Handwriting Unit Transformation

The package supports all data unit transformation:

  1. axis values to mm: for the axis transformation we need to set a Line-Per-Inch (LPI) or Line-Per-Millimeter (LPMM) of the device. This value depends on the device type and RAW data gathering. By default, we are using LPI for conversion
  2. time to seconds: from the time since epoch to seconds starting from 0
  3. angles to degree: for the angle transformation we need to set maximal theoretical value of raw angle range and maximal value of angle in degrees based on device capabilities
  4. pressure normalization: from the RAW pressure values to pressure levels based on device capabilities

By default, package uses predefined technical values for Wacom Cintiq 16 tablet:

Name Value
LPI 5080
LPMM 200
MAX_PRESSURE_VALUE 32767
PRESSURE_LEVELS 8192
MAX_TILT_VALUE 900
MAX_TILT_DEGREE 90
MAX_AZIMUTH_VALUE 3600
MAX_AZIMUTH_DEGREE 360

NOTE

In case of unit transformation ensure you used a proper technical values regarding your device


Handwriting Unit Transformation in case of HTML5 Pointer Event

When loading data from HTML5 Pointer Event, data are automatically transformed to the proper units!

For this particular case the data transformation is inside the HTMLPointerEventReader class instead of the HandwritingSampleTransformer class.

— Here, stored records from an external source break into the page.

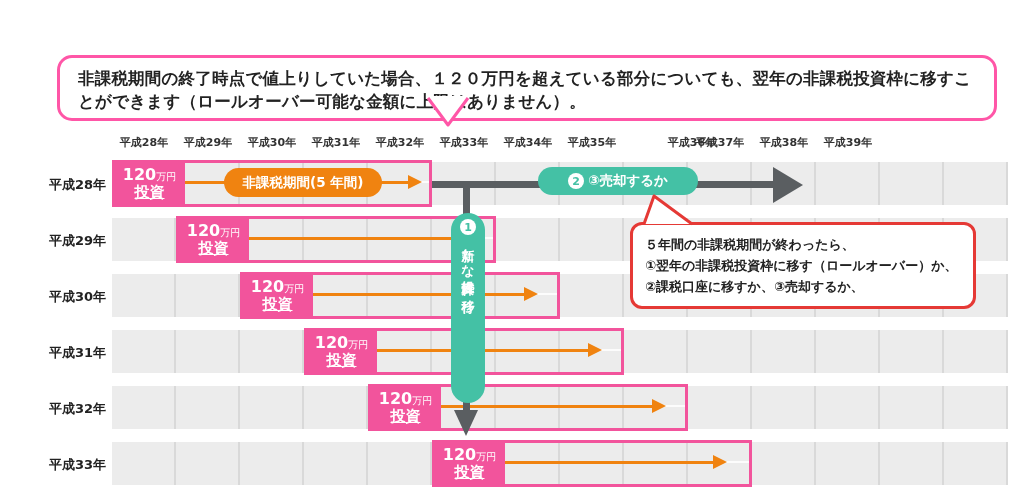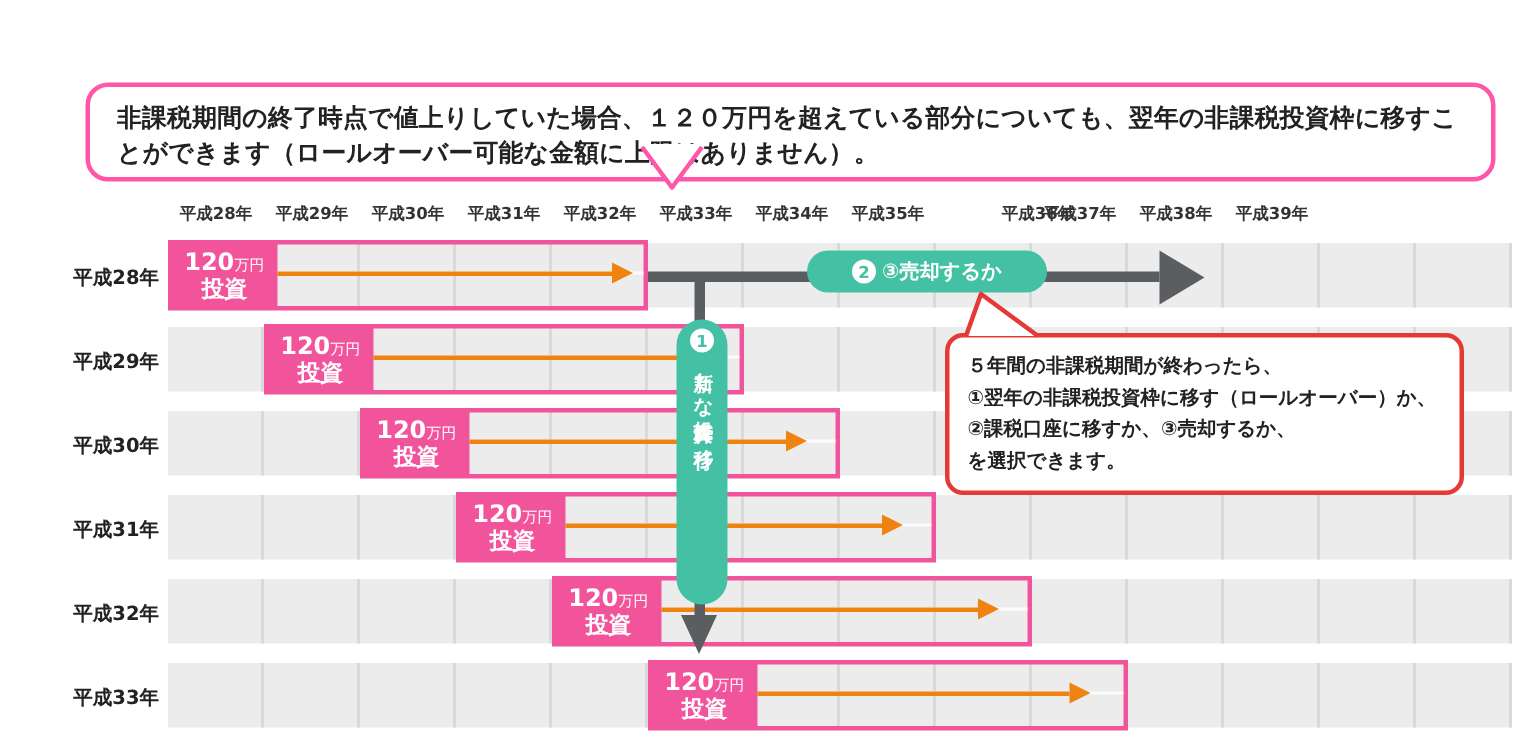--- a/index.html
+++ b/index.html
@@ -153,6 +153,7 @@
   <div class="dline-v"></div>
   <div class="dhead-v"></div>
 
+  <div class="opill">非課税期間(5 年間)</div>
 
   <div class="tpill">
     <span class="circle-num">2</span>

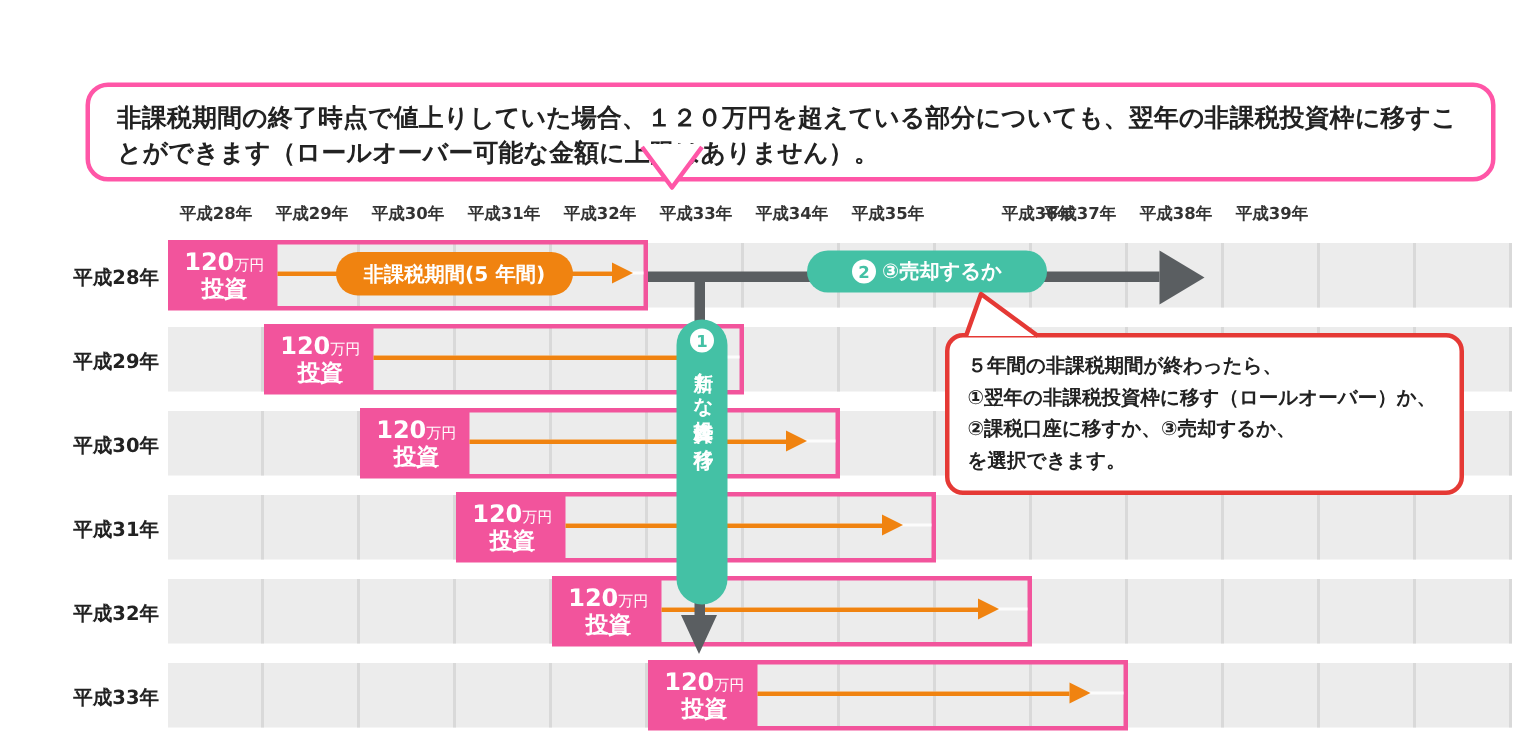--- a/index.html
+++ b/index.html
@@ -177,7 +177,6 @@
     <div>５年間の非課税期間が終わったら、</div>
     <div>①翌年の非課税投資枠に移す（ロールオーバー）か、</div>
     <div>②課税口座に移すか、③売却するか、</div>
-    <div>を選択できます。</div>
   </div>
   <svg class="tail-side" width="64" height="32">
     <polygon points="16,2 54,30 6,30" fill="#ffffff"></polygon>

Following default values are used:

Name Value
DEFAULT_PIXEL_RESOLUTION (1920, 1080)
DEFAULT_MM_DIMENSIONS (344.2, 193.6)
PX_TO_MM 0.1794
DEFAULT_TIME_CONVERSION 1000

We do not expect any additional unit transformation in this case and default values for Wacom Cintiq 16 are used. Transformation function includes:

  1. axis values to mm

    1. for transformation pixel values to millimeter we calculate simple ratio
    2. px_to_mm = tablet_width_in_mm / tablet_width_resolution_in_px
    3. in case of Cintiq 16 it is px_to_mm = 344.2 / 1920 = 0.1794
  2. time to seconds

    1. default unit from HTML5 Pointer Event is milliseconds
    2. time_in_seconds = time_in_milliseconds / 1000
    3. Moreover we need to set time to 0 as the first value
      times = [(time - html_data.get(TIME)[0]) / 1000 for time in html_data.get(TIME)]
  3. tiltX and tiltY to azimuth and tilt

    1. default unit from HTML5 Pointer Event is degrees of tiltX and tiltY
    2. in HandwritingSample we are using azimuth and tilt in degrees
    3. for tilt and azimuth calculation we need to transform degrees to radians and then extract the angles and transform back to degrees
    4. moreover, we have to process negative values of angels and create and absolute values
    5. for more details see function transform_tilt_xy_to_azimuth_and_tilt in HandwritingSampleTransformer class

NOTE: If you wish to overridde the default values, you can do it by passing the values to the constructor of the HTMLPointerEventReader class using following kwargs:

  • transform_x_y_to_mm: True by default
  • transform_time_to_seconds: True by default
  • transform_tilt_xy_to_azimuth_and_tilt: True by default
  • time_conversion: 1000 by default
  • tablet_pixel_resolution: (1920, 1080) by default
  • tablet_mm_dimensions: (344.2, 193.6) by default

Examples

Load sample

from handwriting_sample import HandwritingSample

# load from svc
svc_sample = HandwritingSample.from_svc(path="path_to_svc")
print(svc_sample)

Load sample from JSON and print some time-series

from handwriting_sample import HandwritingSample

# load from json
json_sample = HandwritingSample.from_json(path="path_to_json")
print(json_sample)

# print x 
print(json_sample.x)
# print y
print(json_sample.y)
# print trajectory
print(json_sample.xy)
# print pressure
print(json_sample.pressure)

Strokes

Stroke is one segment of data between the position change of pen up/down.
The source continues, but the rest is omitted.